By now, most of us know the major players. As George Bush's last Treasury secretary, former Goldman CEO Henry Paulson was the architect of the bailout, a suspiciously self-serving plan to funnel trillions of Your Dollars to a handful of his old friends on Wall Street. Robert Rubin, Bill Clinton's former Treasury secretary, spent 26 years at Goldman before becoming chairman of Citigroup - which in turn got a $300 billion taxpayer bailout from Paulson. There's John Thain, the rear end in a top hat chief of Merrill Lynch who bought an $87,000 area rug for his office as his company was imploding; a former Goldman banker, Thain enjoyed a multibillion-dollar handout from Paulson, who used billions in taxpayer funds to help Bank of America rescue Thain's sorry company. And Robert Steel, the former Goldmanite head of Wachovia, scored himself and his fellow executives $225 million in golden parachute payments as his bank was self-destructing.

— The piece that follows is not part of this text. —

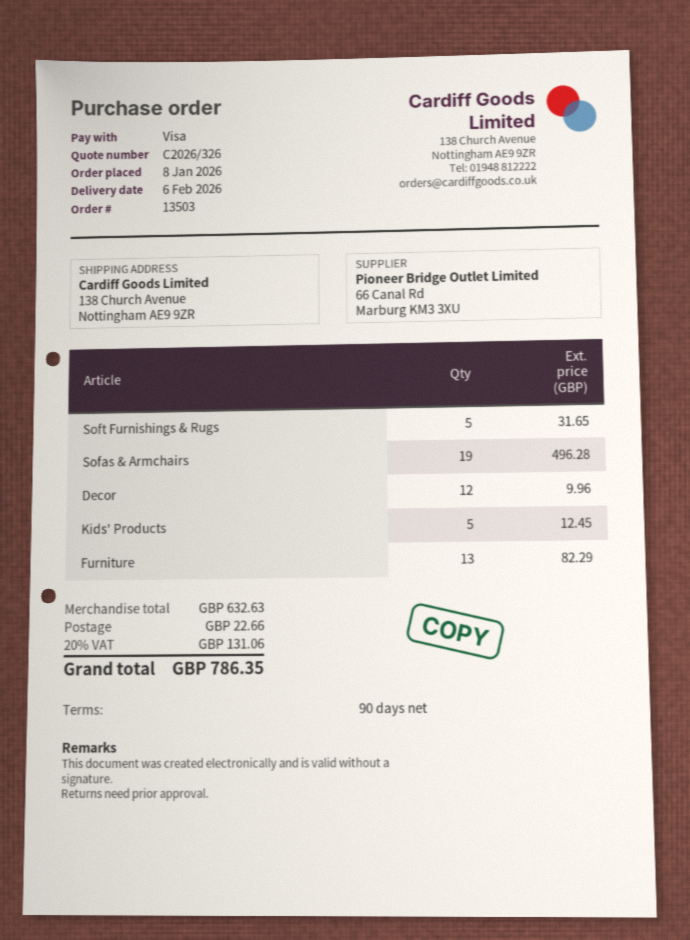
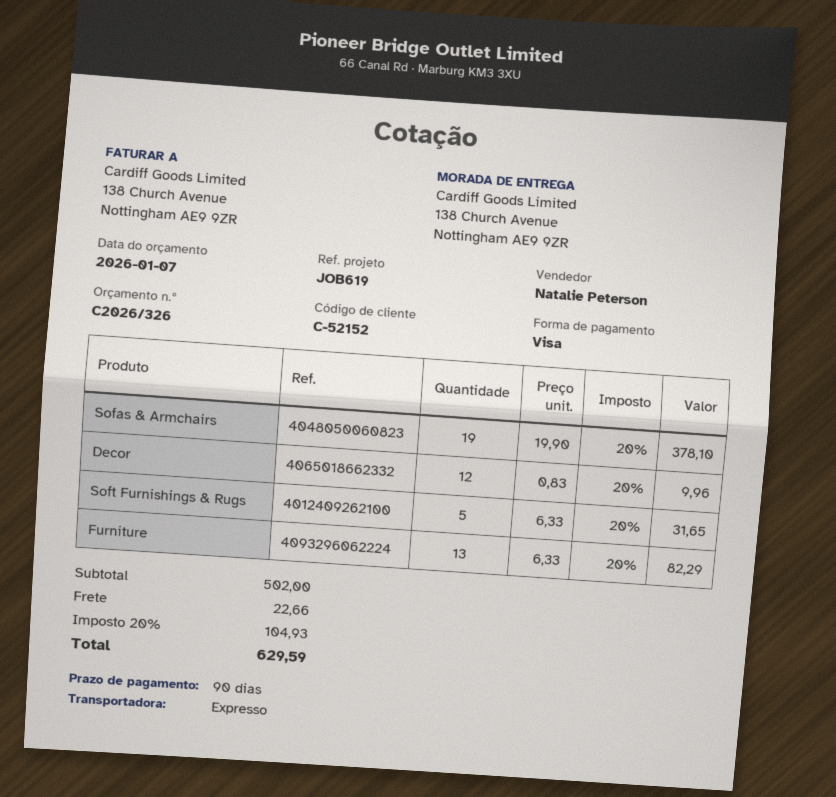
Sofas & Armchairs: 19 for 496.28 -> 19 for 378.10
Kids' Products: 5 for 12.45 -> none
subtotal: 632.63 -> 502.00
tax: 20% = 131.06 -> 20% = 104.93
total: 786.35 -> 629.59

There's Joshua Bolten, Bush's chief of staff during the bailout, and Mark Patterson, the current Treasury chief of staff, who was a Goldman lobbyist just a year ago, and Ed Liddy, the former Goldman director whom Paulson put in charge of bailed-out insurance giant AIG, which forked over $13 billion to Goldman after Liddy came on board. The heads of the Canadian and Italian national banks are Goldman alums, as is the head of the World Bank, the head of the New York Stock Exchange, the last two heads of the Federal Reserve Bank of New York - which, incidentally, is now in charge of overseeing Goldman - not to mention ...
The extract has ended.